January 24, 2018

Dietary Supplement Industry Largely Unregulated

There is a lot of confusion about the dietary supplement industry, what products they are allowed to sell, and how they are regulated. Before 1990, supplements were mainly just vitamins and minerals. Interest peaked in the early 1990s, and more manufacturers got into the business.  Congress wanted to strengthen the FDA’s enforcement powers over misleading claims and unscrupulous manufacturers.

Dietary SupplementsBut in 1994, outfits such as Mercola and other supplement supporters got the Dietary Supplement Health and Education Act passed. It was heavily supported by the supplement industry. In addition, companies got consumers involved, telling them that the government was going to take away their supplements. That was a lie.

A huge groundswell of public opinion helped get the Act passed. Dietary supplements are now exempt from food additive regulations. Before the DSHEA passed, the FDA could challenge the use of non-nutritive ingredients in supplements as unapproved food additives. They can no longer do that.

Now, you have no way of knowing exactly what’s in those supplements you buy. To market a supplement, a manufacturer just has to make a product and send a letter to the FDA saying they “don’t expect any negative side effects from the product.” No safety warnings are required. As long as the product doesn’t contain a “new dietary ingredient”, no approval by the FDA or any authority is needed before these products are sold to the public. And who decides if an ingredient is “new”? The manufacturer.

These are the laws governing supplements: They can contain vitamins, minerals, herbs, amino acids, organ tissues, or a concentrate or extract of those ingredients. They cannot be represented as food. Manufacturers can put statements about how a product affects the body on the bottle, such as “builds strong bones.” The only thing they cannot claim is that supplements can cure or treat diseases. But many companies use those claims anyway, until the FDA shuts them down.

Hormones such as melatonin and DHEA are marketed as supplements. So are energy drinks, which are the focus of government investigation after they have been associated with many deaths. Energy drink makers, in fact, deliberately classified their products as “supplements” instead of food beverages so they could avoid putting the caffeine content on the label of their drinks.

And many supplements don’t contain the ingredients they claim to on the label: many herbal supplements, for instance, are made of ground up rice and weeds. In a Canadian study, scientists found that most herbal supplements, in fact, contained plant matter not listed on the label, such as wheat, a problem for celiac patients.
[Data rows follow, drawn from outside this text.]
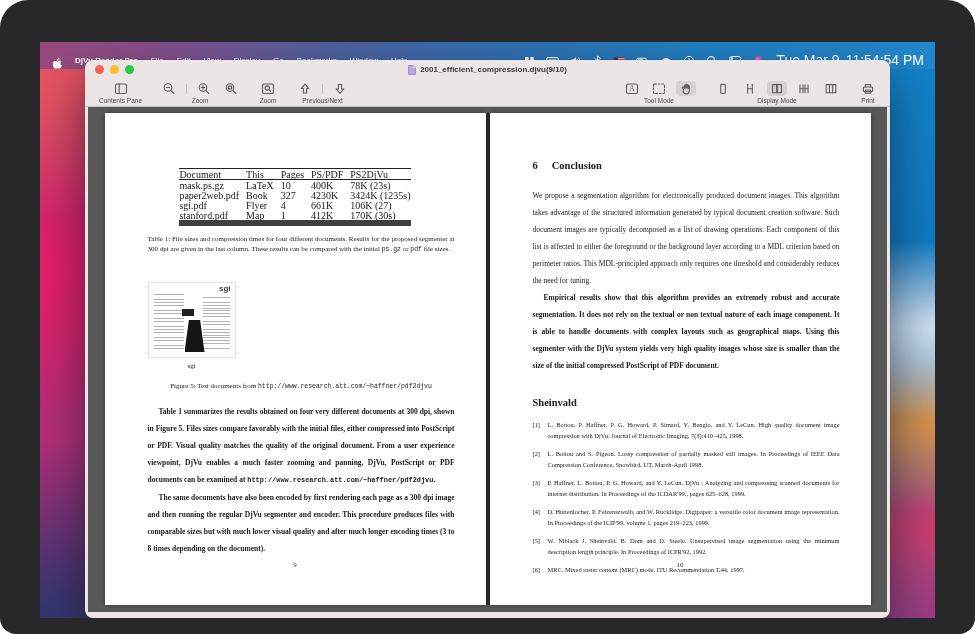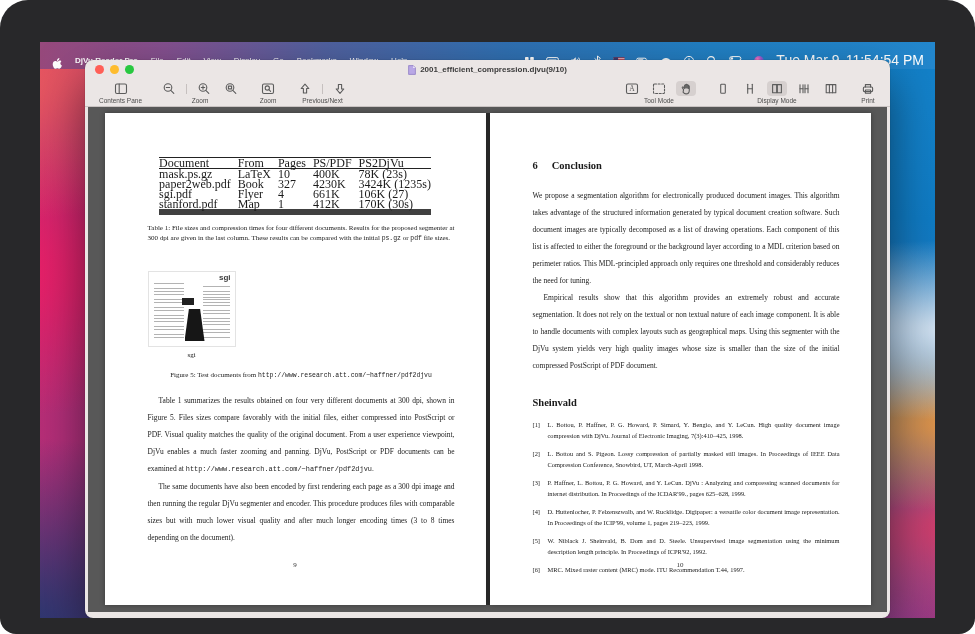"Document" .ptable { font-size: 12px -> 10px; margin: 44px auto 0 -> 55px auto 0 }
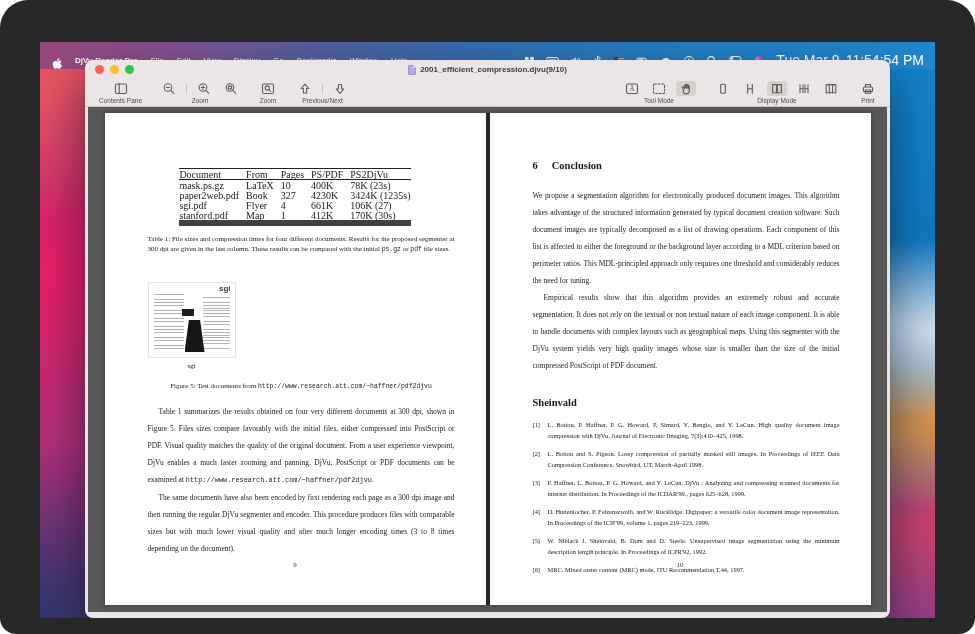"From" th { text: From -> This }
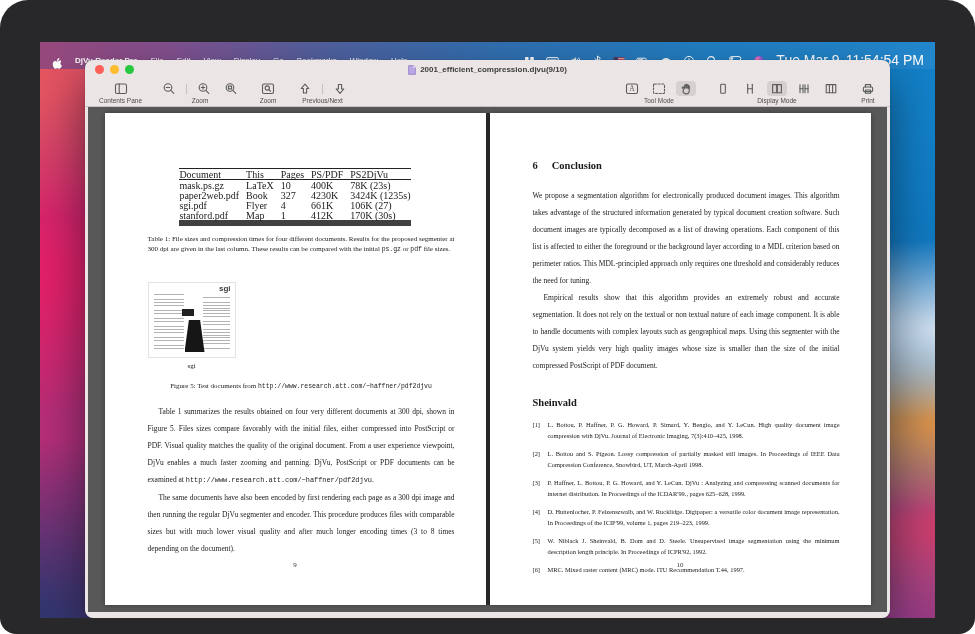"Empirical results show that this" .indent { font-weight: none -> bold }
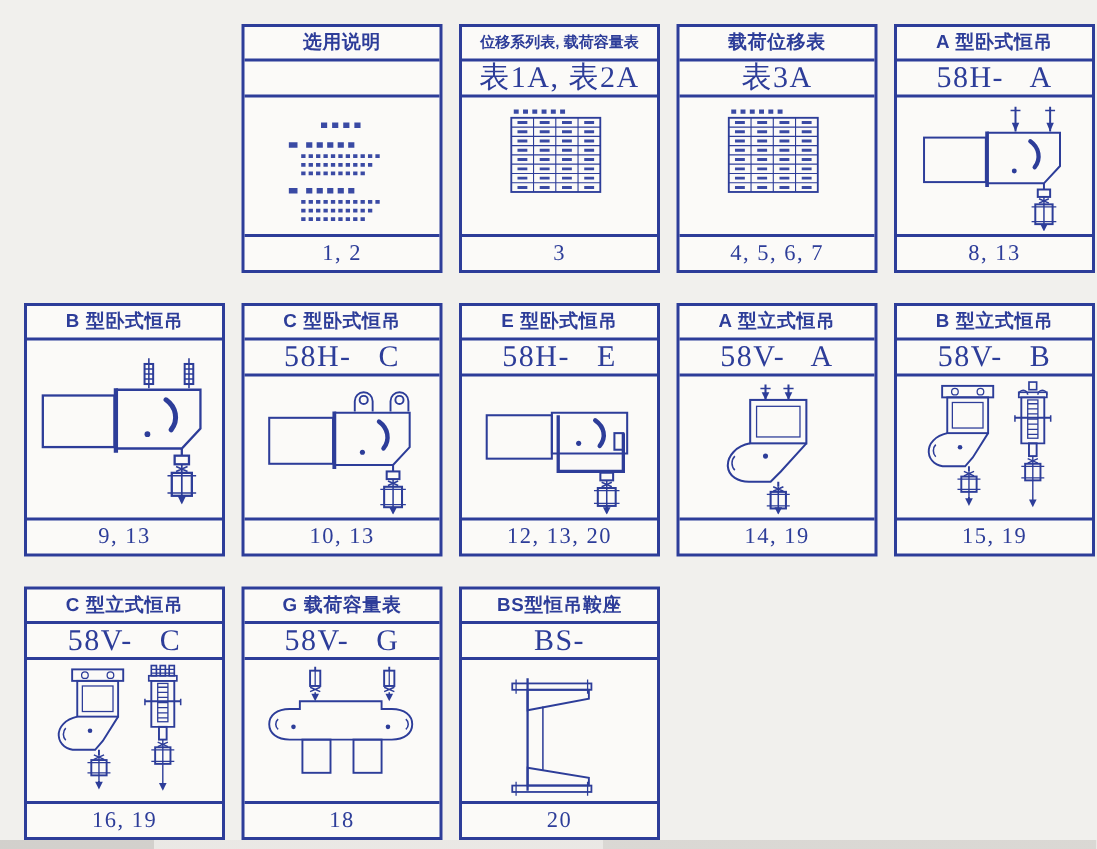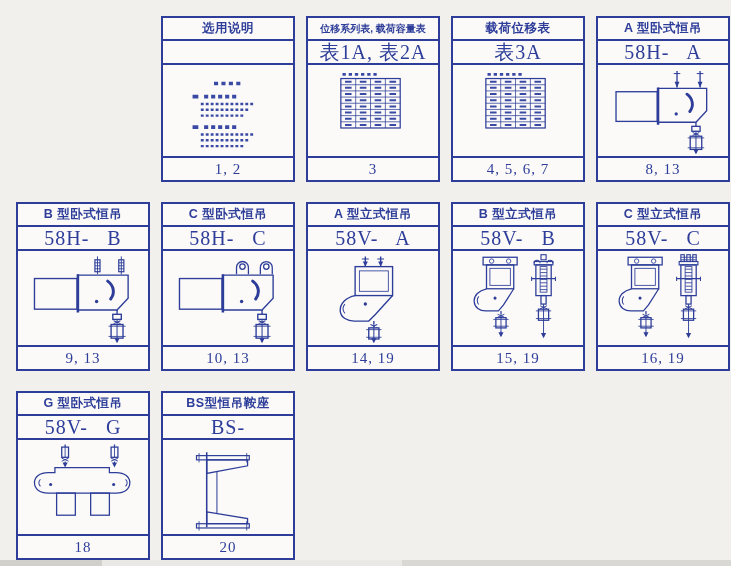"E 型卧式恒吊" div.cell { html: none -> <div> <div>E 型卧式恒吊</div> <div>58H- E</div> <div> <svg> <use></use> </svg> </div> <div>12, 13, 20</div> </div> }
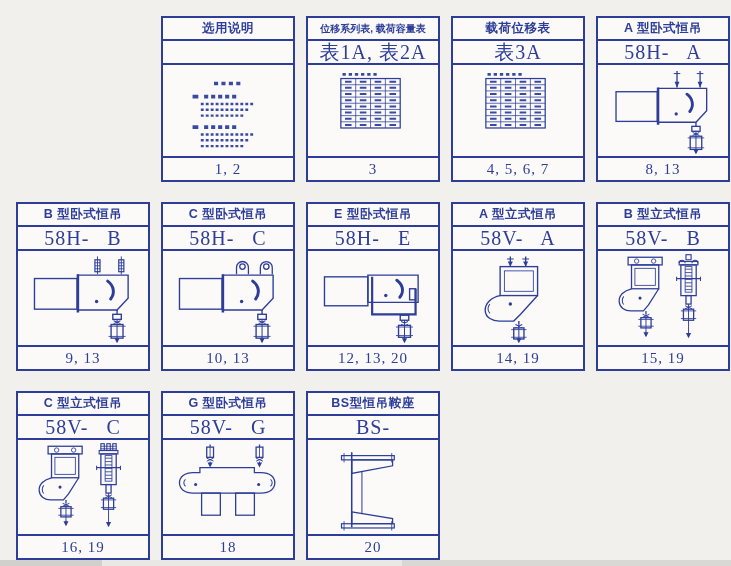"58H- B" div.subtitle { html: <div>58H- B</div> -> none }
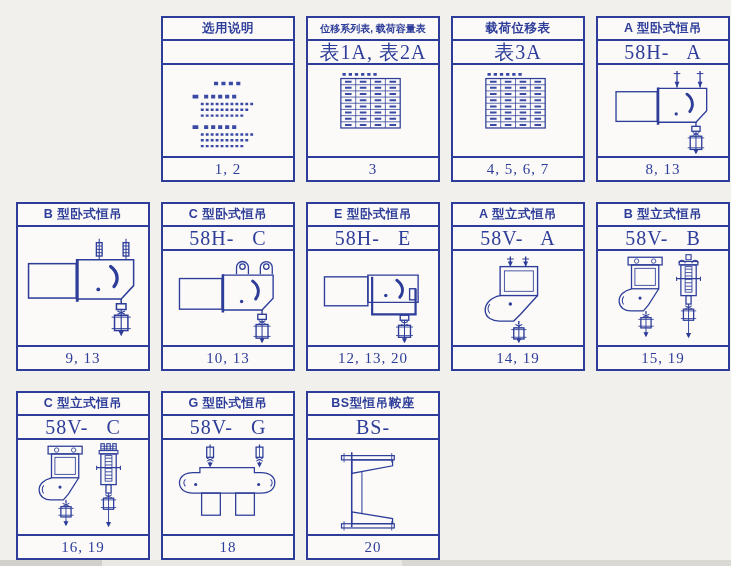"G 型卧式恒吊" div.title { text: 型卧式恒吊 -> 载荷容量表 }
To make matters worse, the FDA can’t ban supplements as “unapproved food additives” unless it’s been proven they are UNsafe. And manufacturers can charge lots of money for completely useless ingredients. The only way the FDA can get a dangerous supplement off the market is to rely on adverse event reports. The burden of proof lies with the FDA after someone has been injured or killed by these products.

Between 2007 and mid-April 2012, there were more than 6,300 reports of serious illness caused by supplements, including 2,100 hospitalizations and 115 deaths. Not surprisingly, in 2007, a federal law forced manufacturers to report adverse events to the FDA.

You can read about the problems with the supplements you buy at ConsumerLabConsumers Union has been reporting about unsafe supplements and the problems with lack of regulation for years. They support the Dietary Labeling Act of 2013. And so should informed consumers.